# What to produce:
Reproduce every line of the data, exactly and without its pictures.

○ ○ ○ ○ ○ ○ ○

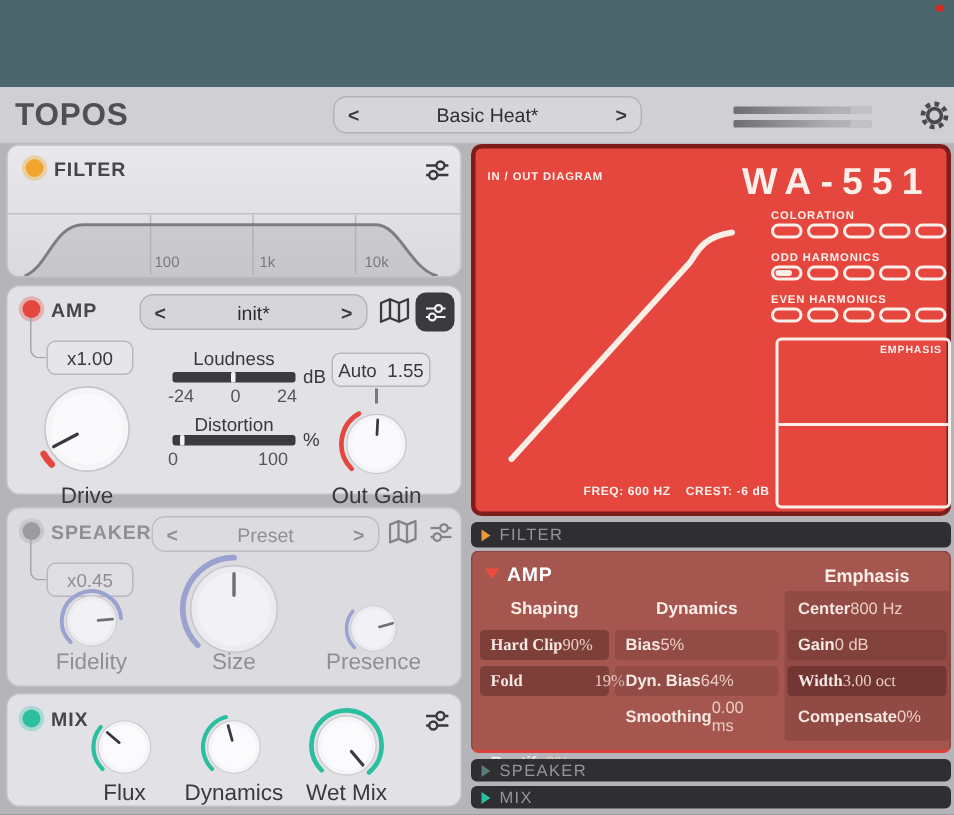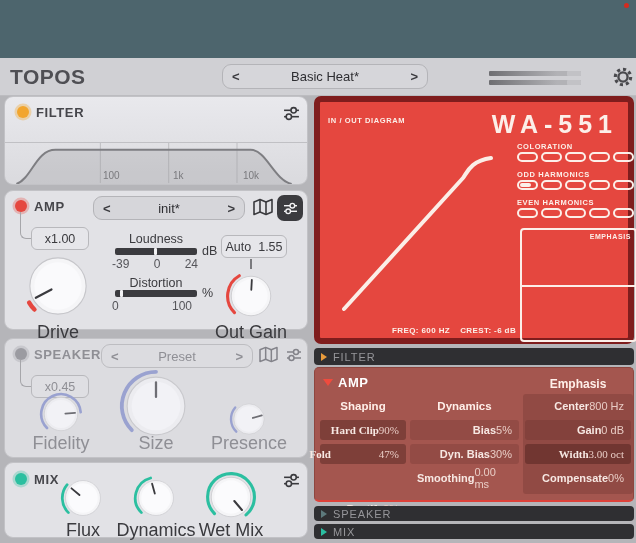"IN / OUT DIAGRAM" .display { border: 6px solid #7f1d1d -> 3px solid #7f1d1d }
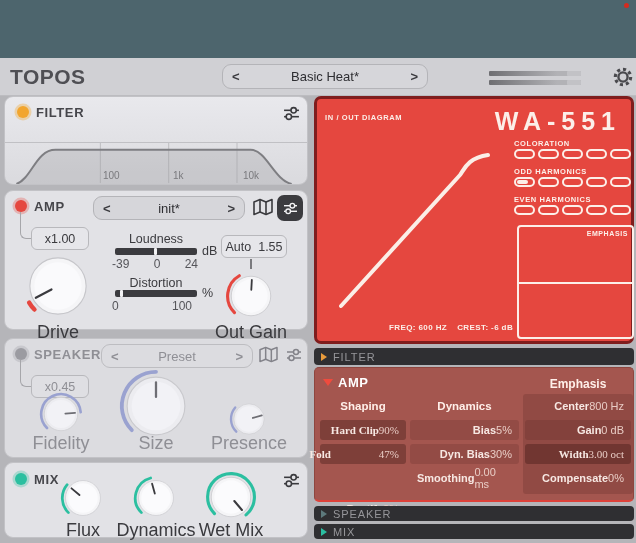"-39" span { text: -39 -> -24 }
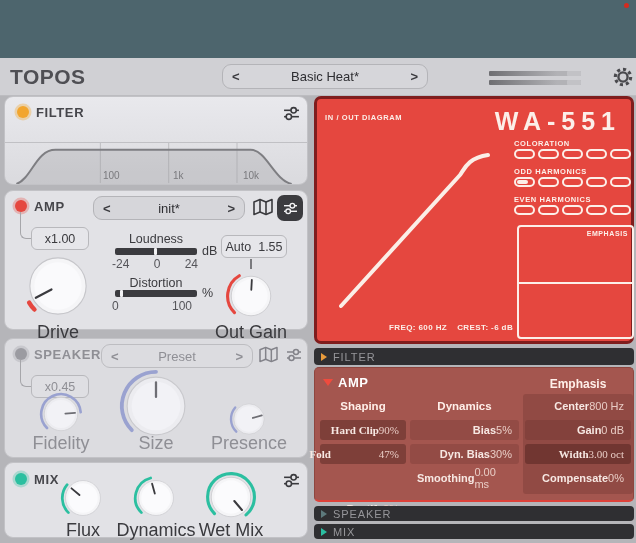"Drive" .klabel { font-size: 18px -> 15px }
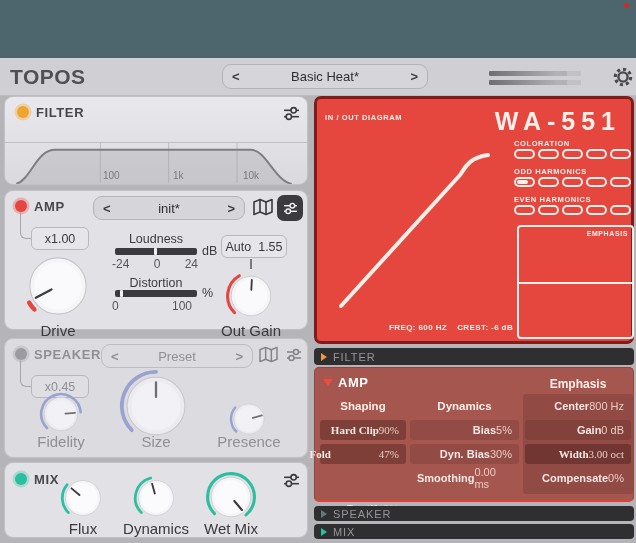"Center" .cell { justify-content: flex-end -> flex-start }
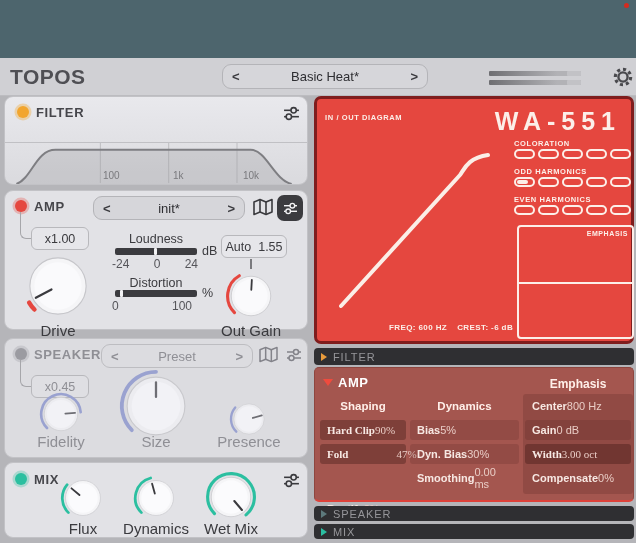"47%" span.pval { text: 47% -> 19% }
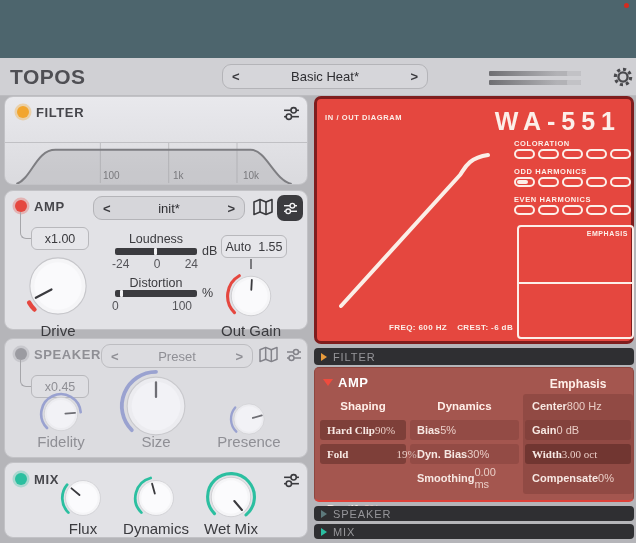"30%" span.pval { text: 30% -> 64% }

○ ○ ○ ○ ○ ○ ○

# Finished exercise:
"IN / OUT DIAGRAM" .display { border: 6px solid #7f1d1d -> 3px solid #7f1d1d }
"-39" span { text: -39 -> -24 }
"Drive" .klabel { font-size: 18px -> 15px }
"Center" .cell { justify-content: flex-end -> flex-start }
"47%" span.pval { text: 47% -> 19% }
"30%" span.pval { text: 30% -> 64% }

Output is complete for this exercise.